__To do__: Could you please output all of the data exactly, without the images?

### Data extracts

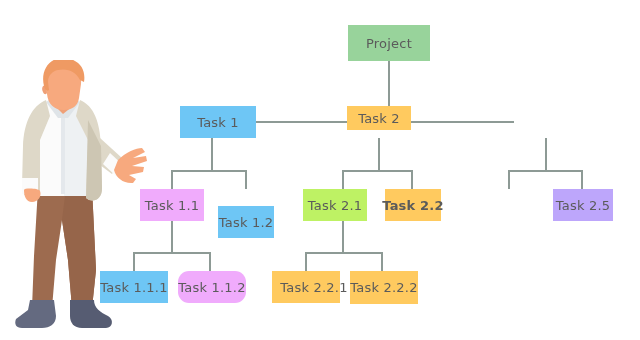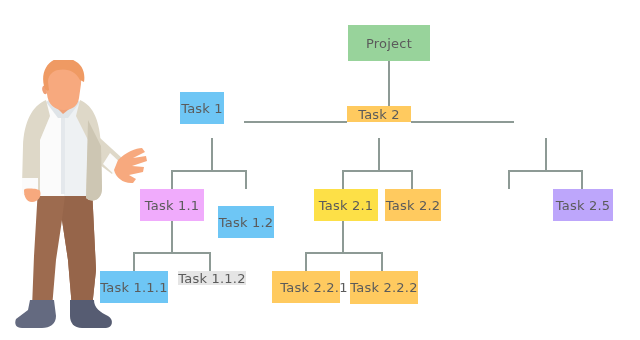"Task 1" div.node { top: 92px -> 106px; width: 44px -> 76px }
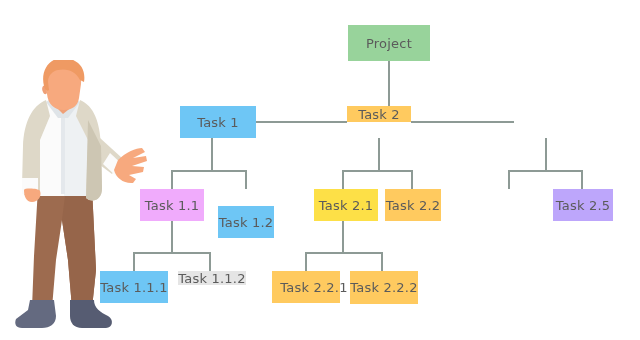"Task 2" div.node { height: 16px -> 24px }
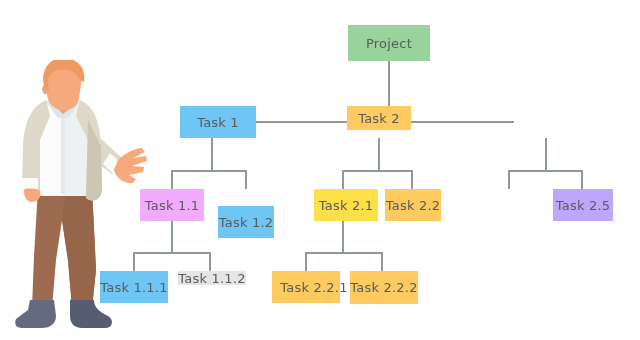"Task 2.1" div.node { background: #fde047 -> #bef264; left: 314px -> 303px }
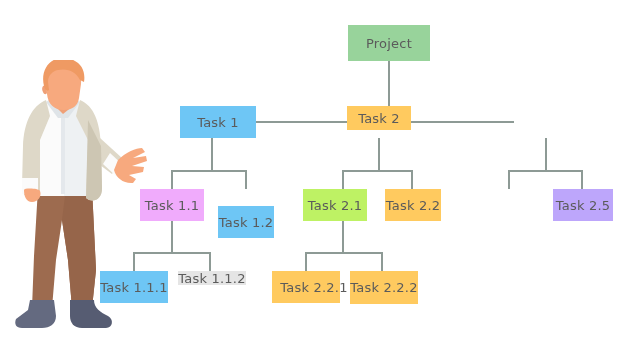"Task 2.2" div.node { font-weight: none -> bold }
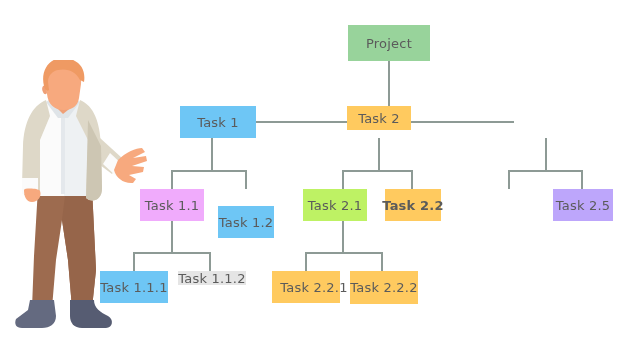"Task 1.1.2" div.node { background: #e5e5e5 -> #f0abfc; border-radius: none -> 11px; height: 14px -> 32px }
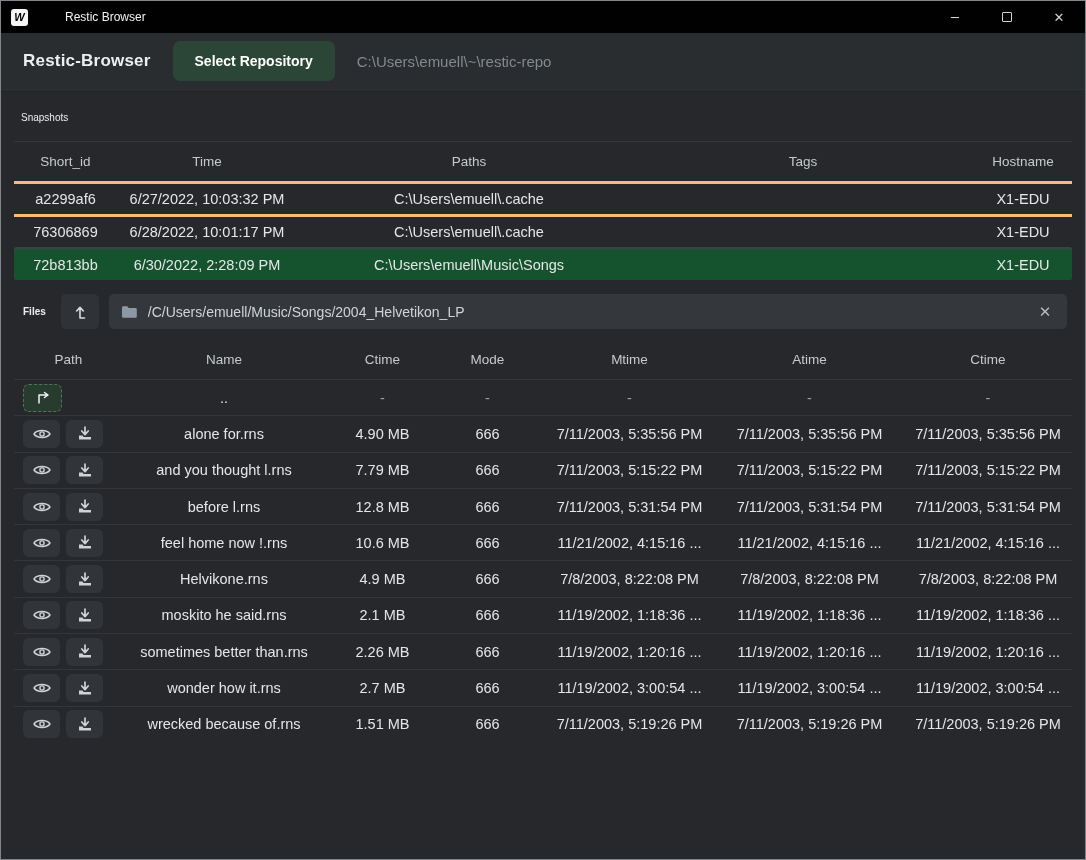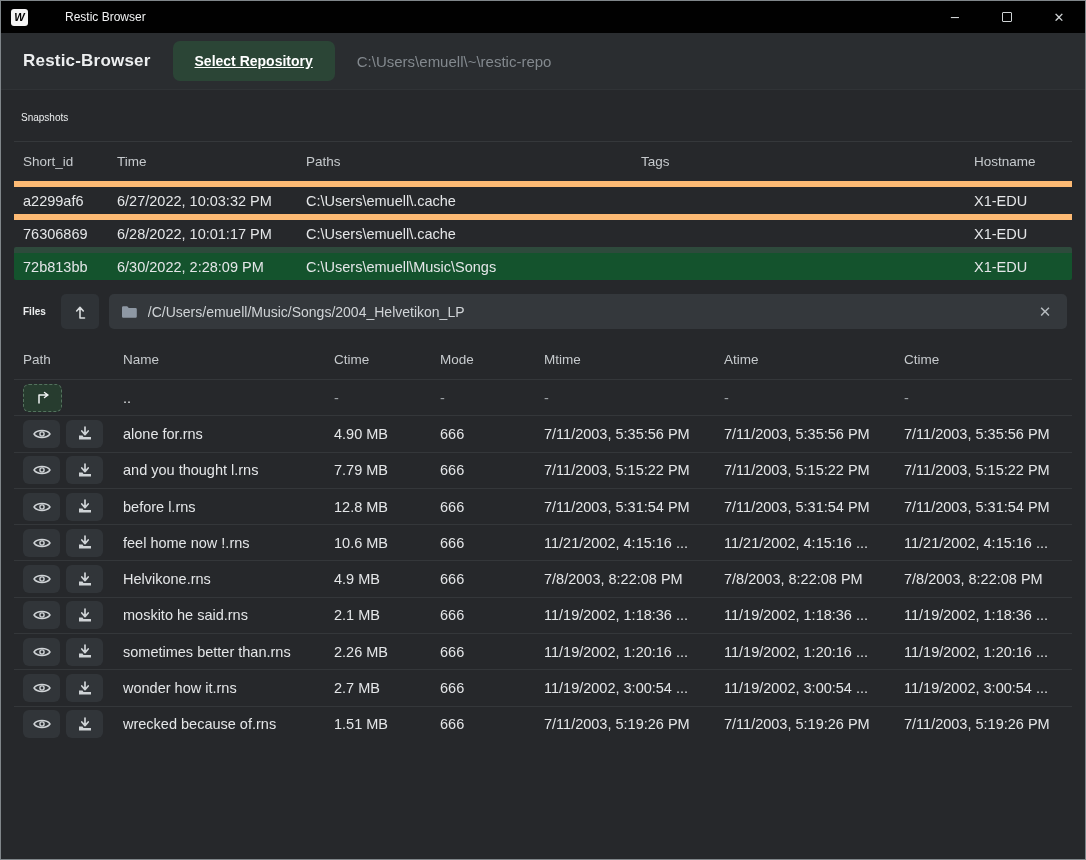"Select Repository" .repo-btn { text-decoration: underline -> none }
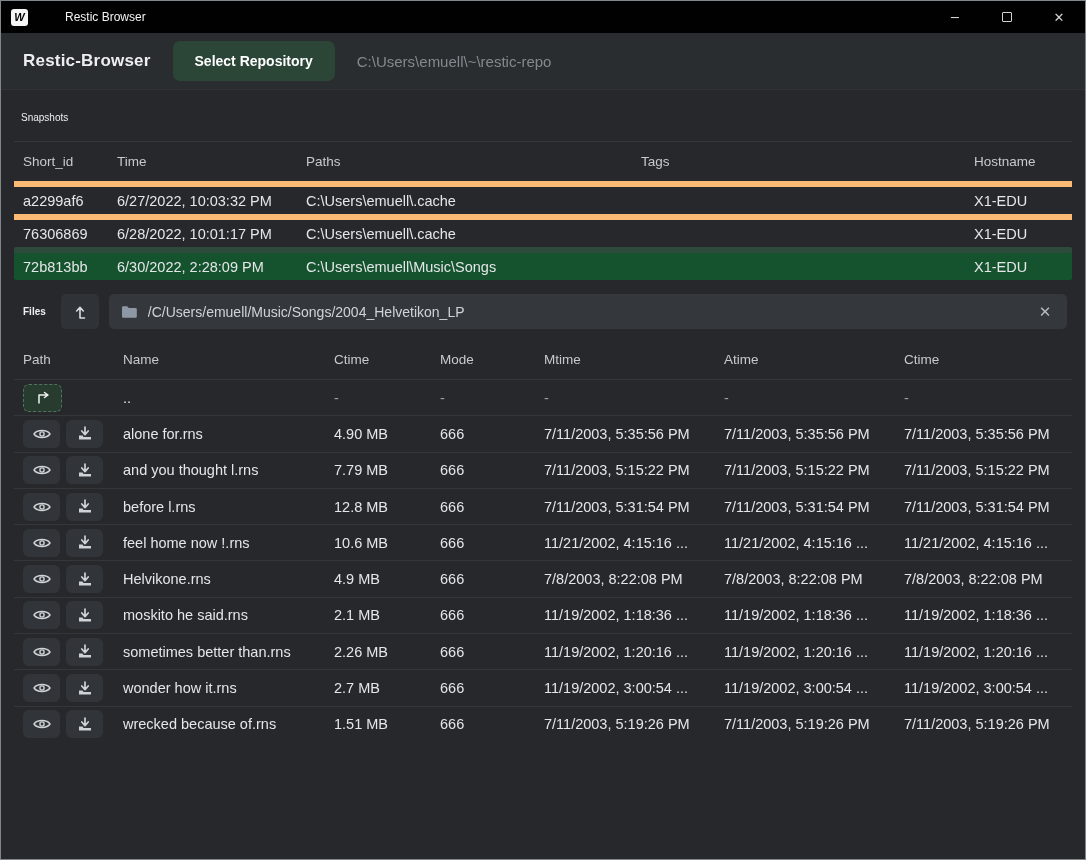"Short_id" .trow { text-align: none -> center }
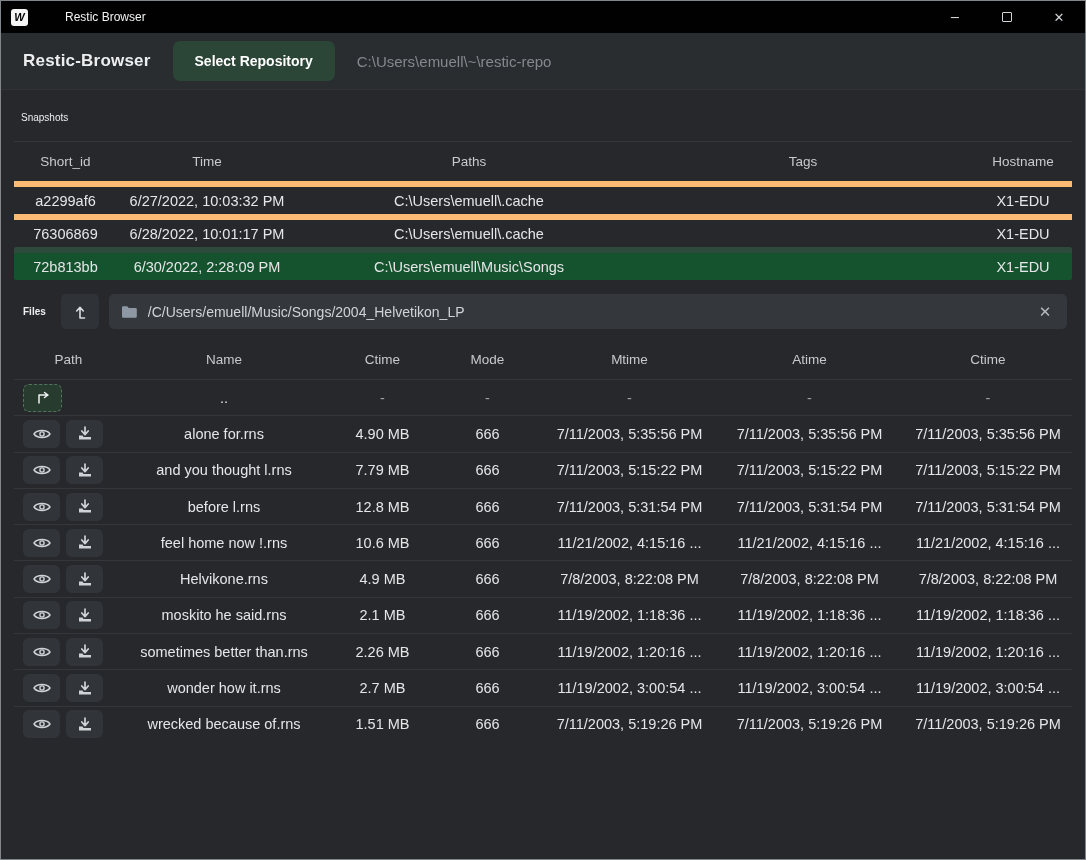"a2299af6" .snap-body .trow { border-top: 6px solid #fdba74 -> 3px solid #fdba74 }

######

__Solution to this task__:
"Task 1" div.node { top: 92px -> 106px; width: 44px -> 76px }
"Task 2" div.node { height: 16px -> 24px }
"Task 2.1" div.node { background: #fde047 -> #bef264; left: 314px -> 303px }
"Task 2.2" div.node { font-weight: none -> bold }
"Task 1.1.2" div.node { background: #e5e5e5 -> #f0abfc; border-radius: none -> 11px; height: 14px -> 32px }
"Select Repository" .repo-btn { text-decoration: underline -> none }
"Short_id" .trow { text-align: none -> center }
"a2299af6" .snap-body .trow { border-top: 6px solid #fdba74 -> 3px solid #fdba74 }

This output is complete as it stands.